Convinced that my acquisition triumph was ruined for all time, the next morning I wrote out a letter of resignation and was about the take it by hand to James Rorimer’s office when the phone rang. It was Kate Lefferts. “We’ve saved it!” she cried out. I raced to the conservation studio and there, to my astonishment, I gazed upon the pristine lower shaft. The green had vanished, except in the letters of the inscription where the color belonged. Murray Pease had figured out what to do. He had cut tin foil in such a way to cover up the letters of the inscription and had bathed the exposed green walrus ivory all night with a battery of ultra-violet lamps.
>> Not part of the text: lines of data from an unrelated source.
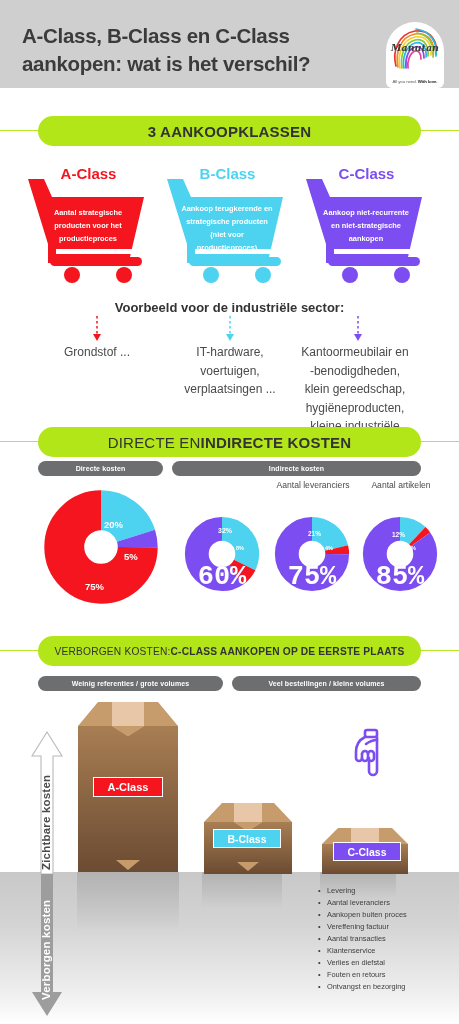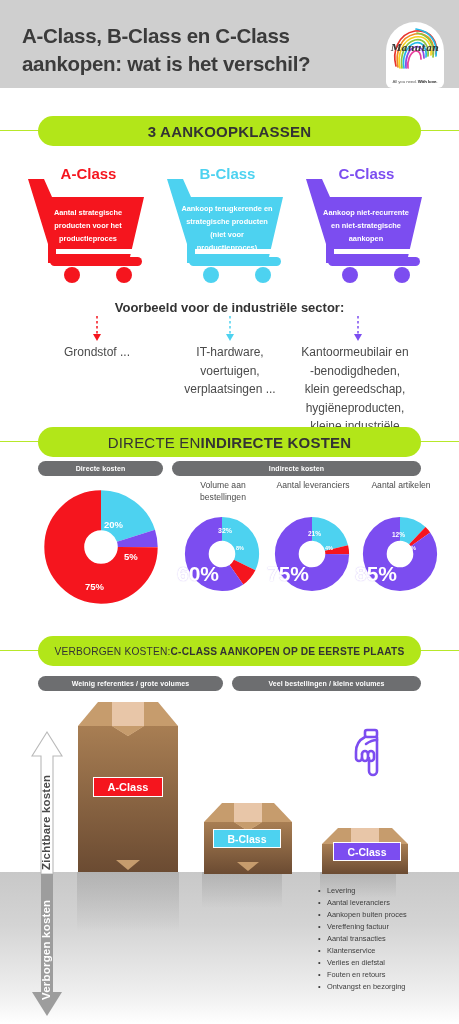"Volume aan bestellingen" div.donut-caption { html: <div>Volume aan bestellingen</div> -> none }
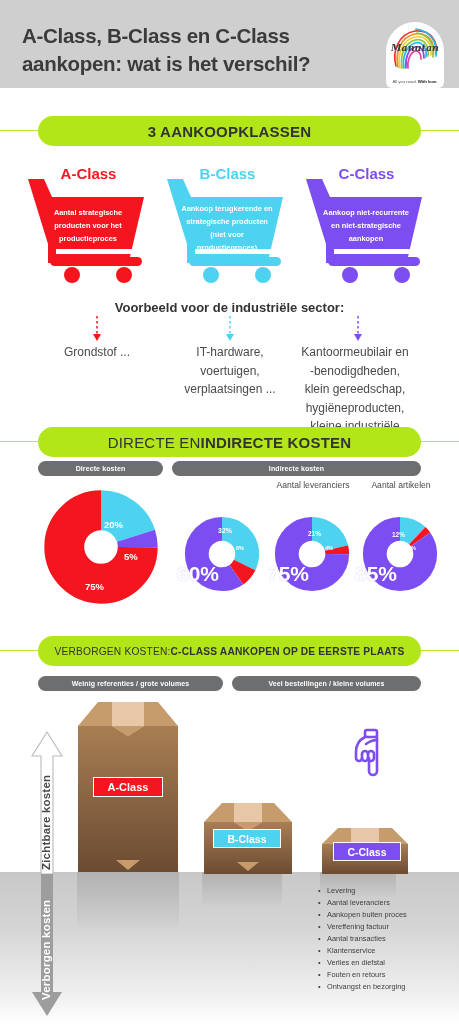"60%" .donut-total { font-family: none -> Liberation Mono, monospace; font-size: 21px -> 27px; text-align: none -> center }
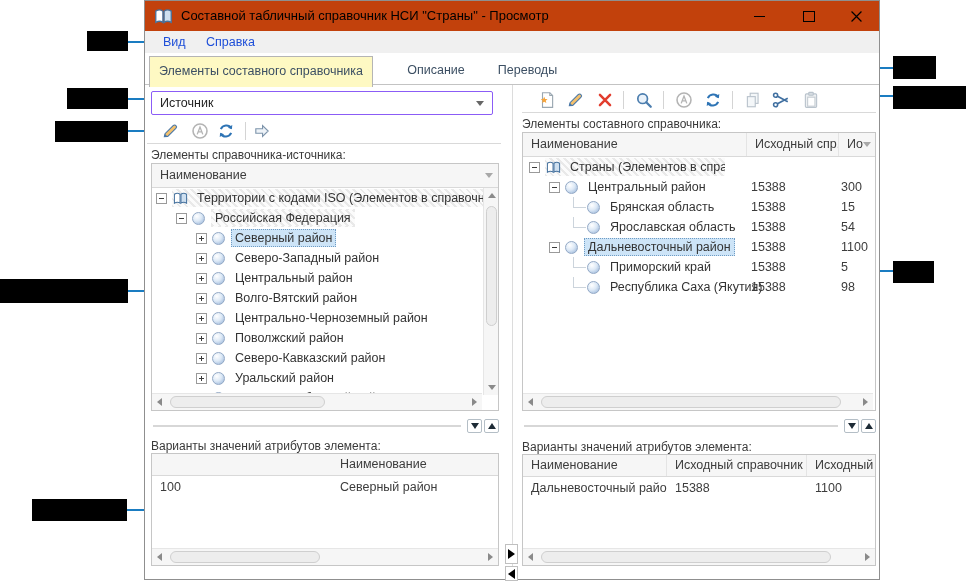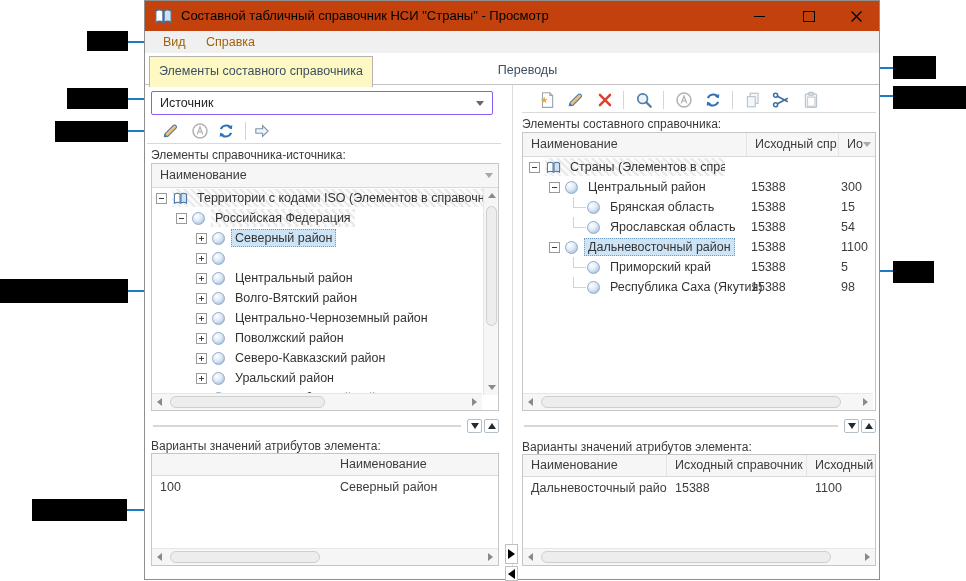"Вид" .menu-item { color: #a16207 -> #1d4ed8 }
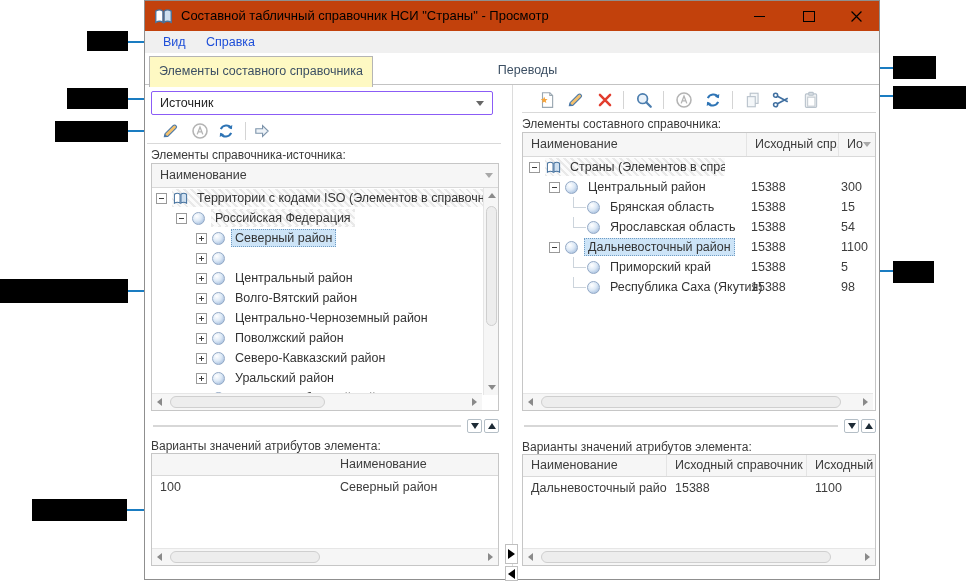"Описание" div.tab { html: none -> <div>Описание</div> }
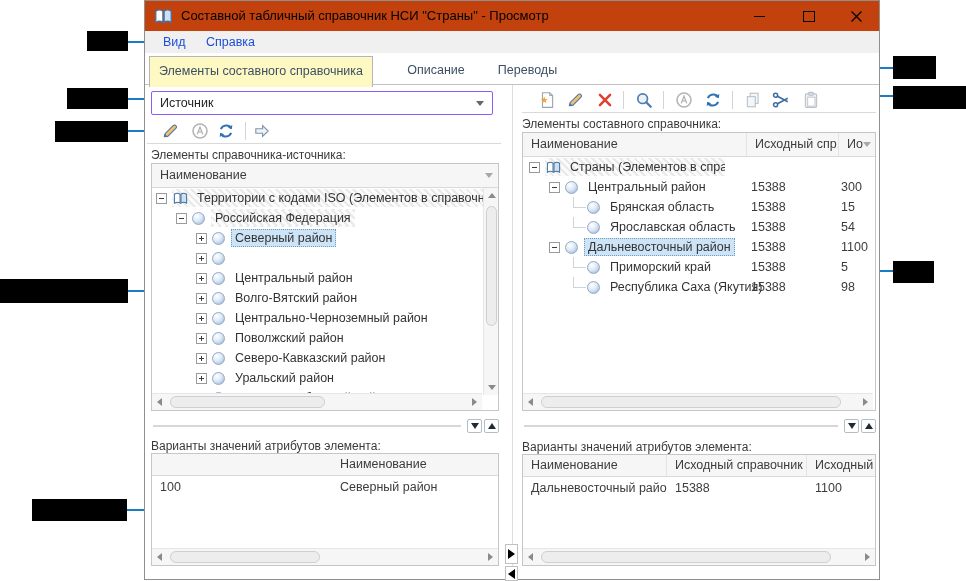"Северо-Западный район" span.tlabel { html: none -> <span>Северо-Западный район</span> }
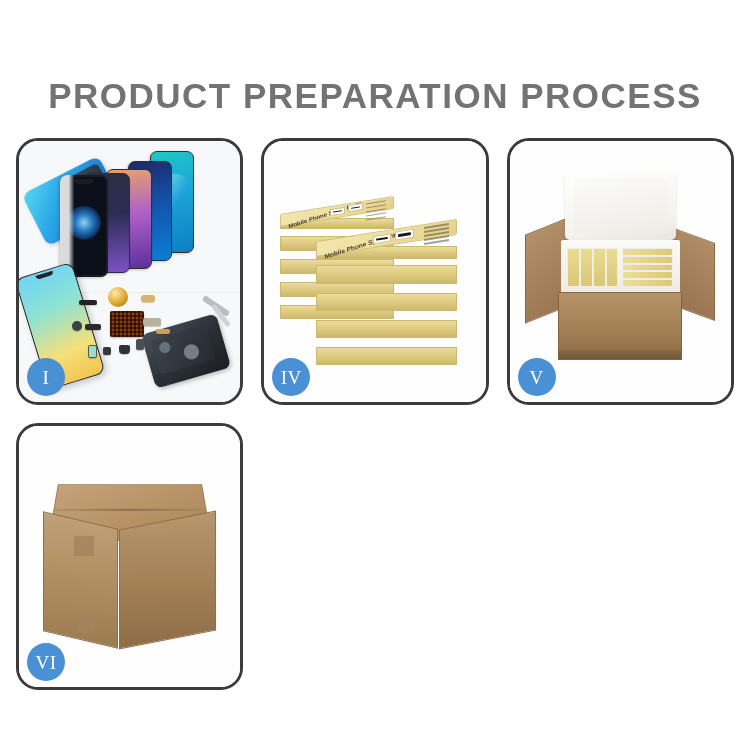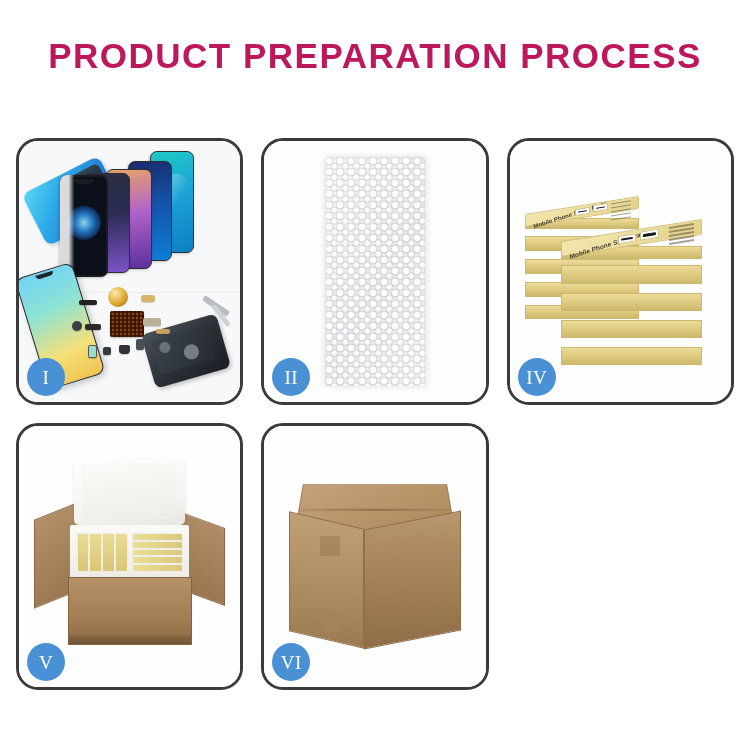"PRODUCT PREPARATION PROCESS" .title { color: #be185d -> #737373; margin-top: none -> 40px }
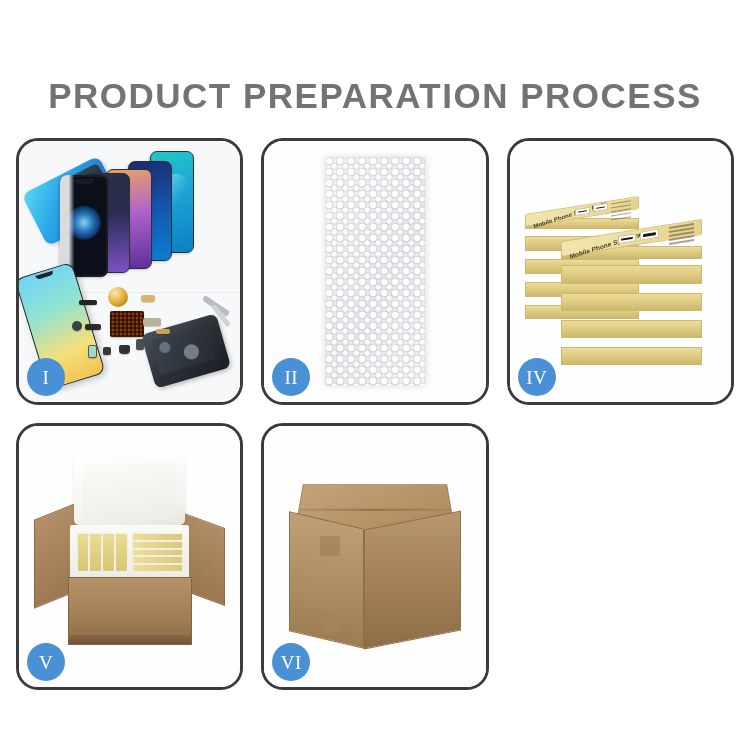"II" div.panel { html: <div> <div> <div> <div></div> <div></div> <div></div> <div></div> <div></div> <div></div> <div></div> <div></div> </div> </div> <div>II</div> </div> -> none }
He knew that ivory when placed in direct sunlight always turned a lighter white.

My shining career was saved.

 

While I was whipping through thousands of photographs seeking parallels to the singular wet-drapery style of the ivory cross and finding only three works of art that looked very much like it, all made by Master Hugo, a brilliant painter and carver who worked at Bury Saint Edmunds, I happened to stop in at a gallery I loved, Piero Tozzi’s. He was a peppery and sage Italian dealer who had great stuff which he at times seemed reluctant to part with. I’d stop by every two weeks or so for conversation and a Marsala al Ouvo.

 

He was about to close his huge, ancient box safe — the kind decorated with swirls of painted gold ormolu — when I spotted in a small tray an inch by an inch and a quarter gold object with a tiny figure of a woman incised on it. From the sinuous “wet” drapery I knew even from ten feet away it had to be English, late 12th century. It was identical to the draperies I had been looking at for weeks.

 

I asked to see it and it was an empty locket with its crystal gouged out. The interior of the pendant was empty. Highly abbreviated Latin inscriptions appeared on the borders of the thing. It was on the back where the beautiful woman was incised. She wore a crown and before her an archbishop kneeled offering her something to her with his hands held out in supplication. The Queen was receiving whatever it was with compassion and grace.